Leadership Styles That Will Help You Be A More Effective Leader


Leadership Styles That Will Help You Be A More Effective Leader

A thriving company can be seen as having one thing in common, successful leadership. Successful leadership stewards the company, and culture drives innovation and growth. What separates a good leader from a great one is the ability to adapt their leadership style to the ever-changing landscape of business. As leaders, it is essential to become aware of and understand the dynamics of a successful team, what drives that team, and how to best motivate them. Moreover, the most influential leaders can switch between different styles depending on the situation. There are many different leadership styles, and each can be effective in the right situation. However, not all leaders know which technique to use to achieve the desired results. This article will discuss four of the most popular leadership styles and how they can help you be a more effective leader.

The knowledge of how and why leadership styles vary in methods can assist leaders in becoming more effective. Understanding one’s style is essential for identifying where changes are needed. Moreover, staying consistent with an approach that has been successful in past experiences—understanding and relating the knowledge of others’ behaviors to know when something might need changing, or pivoting methods can help become a better-adapted manager.

These various leadership styles can be applied in different scenarios. Let us look at the five most popular ones: authoritarian, transformational, laissez-faire, democratic, and servant leadership.

Authoritarian Leadership

Authoritarian leadership is often considered the most traditional and involves a leader who dictates tasks and decisions, expecting subordinates to follow without question. This style can be successful in emergencies where time is of the essence, or there is zero room for error (Ahmad Bodla et al., 2019). It can also work well with highly skilled team members who need some direction to complete their objectives. This style is all about control and order, and it is often used in situations where there is a lot of confusion or chaos. Leaders who use this style are typically very decisive and have a clear vision of achieving specific goals. They also tend to be quite demanding, dictate policies and procedures, and decide what objectives to execute or control without any meaningful participation from the subordinates. This is shown when they have power over all activities, including directing how people should act in certain circumstances with no input about their personal preferences (Ahmad Bodla et al., 2019). This leadership style can frequently be seen as autocratic or even dictatorial.

There are a few key traits that make up an authoritarian leader. These include:

  • Leaders making decisions with little or no participation from their followers
  • Team members independently presiding over policies and processes within the group
  • Often directly supervised by them; there’s very little room for autonomy in this type of environment


Transformational Leadership

The following style to review is transformational leadership. This type of leader inspires and motivates people to achieve something more significant than they initially thought was possible. Transformational leaders are often very charismatic and can see the potential in others and encourage this growth throughout their organizations (Mahmood et al., 2019). They focus on motivating and encouraging followers to reach new heights that benefit them personally and the company’s future. This type of leadership can be seen by those touched by it because they feel a sense of belonging somewhere bigger than themselves (Mahmood et al., 2019).
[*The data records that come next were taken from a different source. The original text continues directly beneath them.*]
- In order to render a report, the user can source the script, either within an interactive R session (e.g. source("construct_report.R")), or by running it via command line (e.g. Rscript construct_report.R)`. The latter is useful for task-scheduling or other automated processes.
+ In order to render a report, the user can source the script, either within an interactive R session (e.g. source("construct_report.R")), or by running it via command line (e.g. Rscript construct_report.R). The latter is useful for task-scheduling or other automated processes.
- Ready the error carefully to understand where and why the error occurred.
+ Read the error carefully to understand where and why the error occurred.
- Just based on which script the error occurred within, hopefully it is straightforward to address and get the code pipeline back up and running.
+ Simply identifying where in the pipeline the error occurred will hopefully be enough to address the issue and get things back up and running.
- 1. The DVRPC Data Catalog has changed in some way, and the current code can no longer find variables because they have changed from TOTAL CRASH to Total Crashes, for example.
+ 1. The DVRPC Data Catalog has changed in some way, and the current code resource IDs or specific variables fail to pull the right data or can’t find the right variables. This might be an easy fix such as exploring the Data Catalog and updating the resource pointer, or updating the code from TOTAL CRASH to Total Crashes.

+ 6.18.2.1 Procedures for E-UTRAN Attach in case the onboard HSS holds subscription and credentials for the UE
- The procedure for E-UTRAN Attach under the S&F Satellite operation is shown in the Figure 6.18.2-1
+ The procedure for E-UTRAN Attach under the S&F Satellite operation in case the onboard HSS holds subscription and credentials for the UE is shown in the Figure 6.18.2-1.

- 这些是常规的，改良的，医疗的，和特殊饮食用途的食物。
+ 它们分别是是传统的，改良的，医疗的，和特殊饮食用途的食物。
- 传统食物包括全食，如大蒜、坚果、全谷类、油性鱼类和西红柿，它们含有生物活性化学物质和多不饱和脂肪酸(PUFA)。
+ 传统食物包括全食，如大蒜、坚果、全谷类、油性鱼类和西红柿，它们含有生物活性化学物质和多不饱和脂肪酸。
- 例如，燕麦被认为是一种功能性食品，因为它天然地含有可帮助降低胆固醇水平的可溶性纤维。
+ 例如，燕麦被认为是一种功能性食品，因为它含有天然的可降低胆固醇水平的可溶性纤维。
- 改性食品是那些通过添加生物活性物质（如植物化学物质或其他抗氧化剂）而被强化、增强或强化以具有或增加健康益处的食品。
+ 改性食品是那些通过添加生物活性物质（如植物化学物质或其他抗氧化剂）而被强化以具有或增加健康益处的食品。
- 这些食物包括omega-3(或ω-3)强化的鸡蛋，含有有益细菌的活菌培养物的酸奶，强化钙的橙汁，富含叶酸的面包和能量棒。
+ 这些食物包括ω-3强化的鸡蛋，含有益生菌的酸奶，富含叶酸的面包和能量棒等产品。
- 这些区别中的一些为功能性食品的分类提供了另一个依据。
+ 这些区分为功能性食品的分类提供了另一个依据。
The transactional leadership style is a personality type that has the following traits:

  • Prefers to stay in the background
  • They believe following procedures can achieve stability and order
  • Staying true to plans which have been well thought out before implementing them
  • No changes are allowed without verification first


Laissez-faire Leadership

The third leadership style that can help in becoming more effective is laissez-faire. Laissez-faire leaders are the complete opposite of micromanagers; they give their team members total freedom to work on projects and tasks as they see fit. This leadership style prioritizes trust as a foundational factor in building a good team (Robert & Vandenberghe, 2021). The benefits happen because all members grow professionally through promotion-oriented policies, which encourage different levels of advancement and specific skillsets, so each individual has opportunities for growth both professional-wise and personally. In other words, by allowing your team the space to experiment and grow, you create an environment of trust and respect that will ultimately lead to greater productivity and creativity. And while laissez-faire leadership may not be appropriate for every organization or situation, it’s worth considering if innovation and creativity are encouraged within the team (Robert & Vandenberghe, 2021).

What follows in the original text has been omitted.